Assignment: For each line in the records that contains "LastUpdated", make a copy.

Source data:
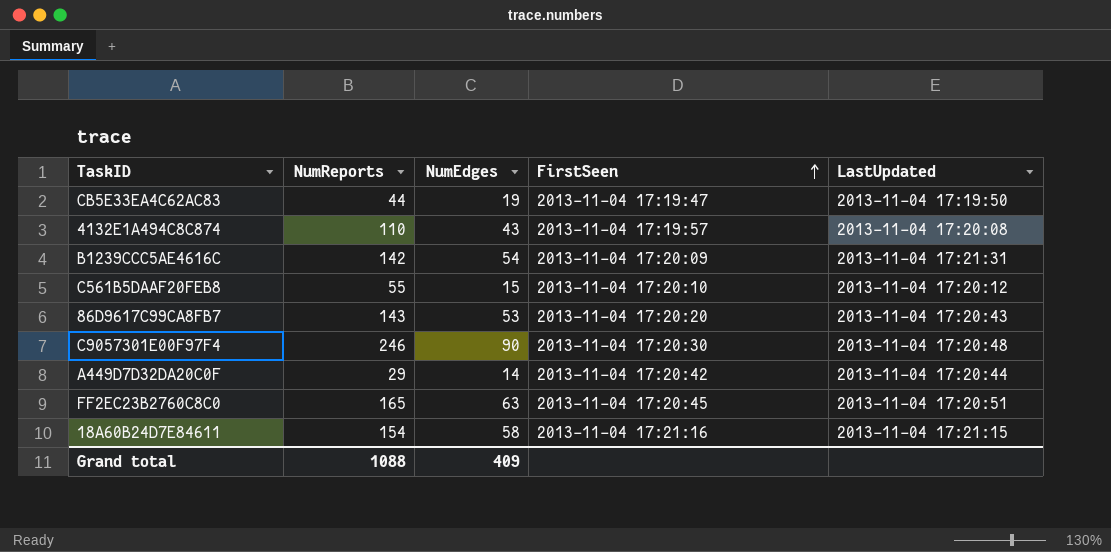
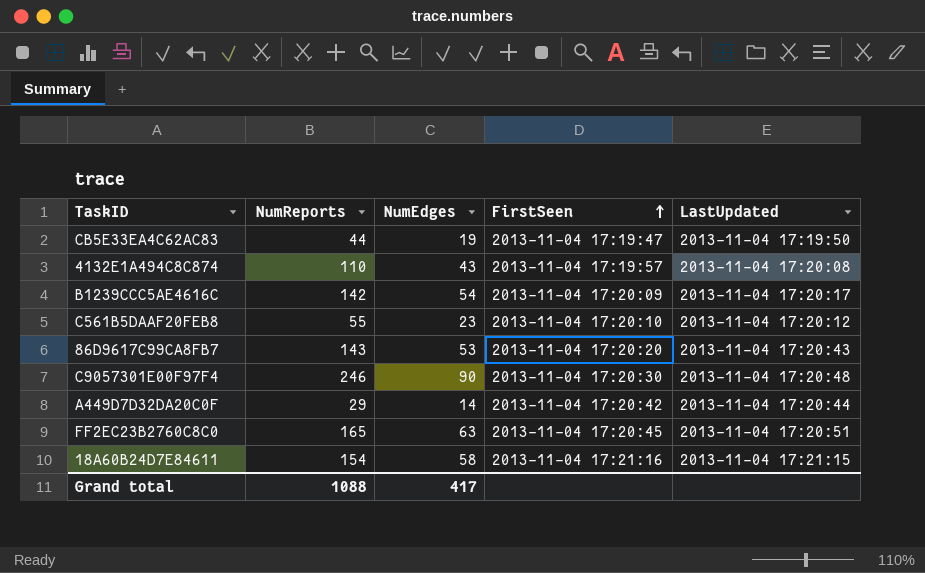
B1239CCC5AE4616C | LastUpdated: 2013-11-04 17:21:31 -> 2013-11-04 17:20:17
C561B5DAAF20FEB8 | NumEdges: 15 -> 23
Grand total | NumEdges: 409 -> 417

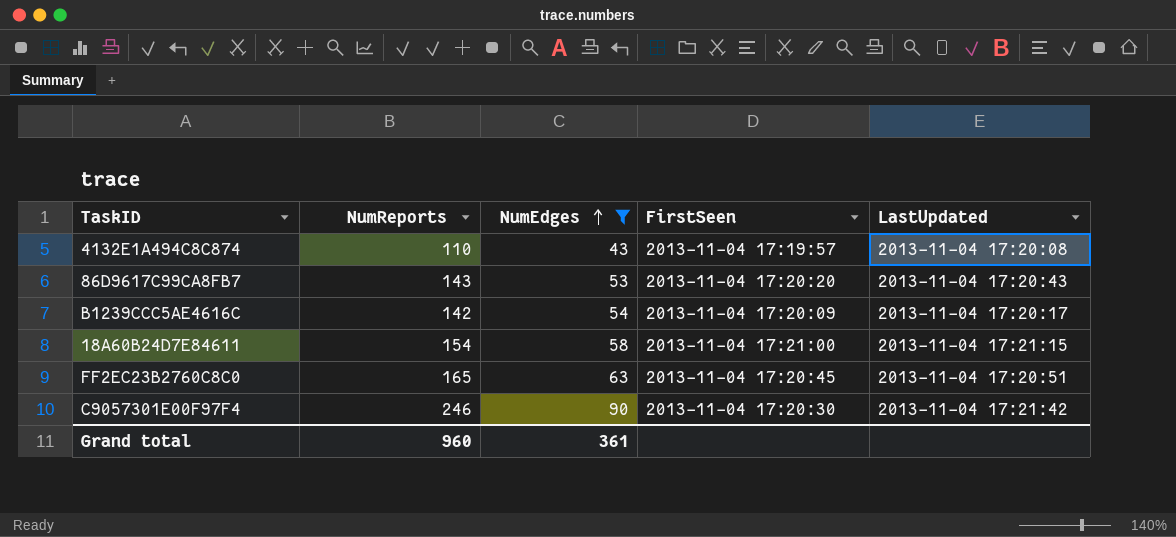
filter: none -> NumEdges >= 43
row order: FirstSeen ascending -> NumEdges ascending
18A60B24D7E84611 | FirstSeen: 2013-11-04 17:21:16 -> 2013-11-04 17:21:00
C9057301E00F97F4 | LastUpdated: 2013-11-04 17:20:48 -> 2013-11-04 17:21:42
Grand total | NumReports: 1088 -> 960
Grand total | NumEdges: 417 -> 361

Answer space:
B1239CCC5AE4616C | LastUpdated: 2013-11-04 17:21:31 -> 2013-11-04 17:20:17
C9057301E00F97F4 | LastUpdated: 2013-11-04 17:20:48 -> 2013-11-04 17:21:42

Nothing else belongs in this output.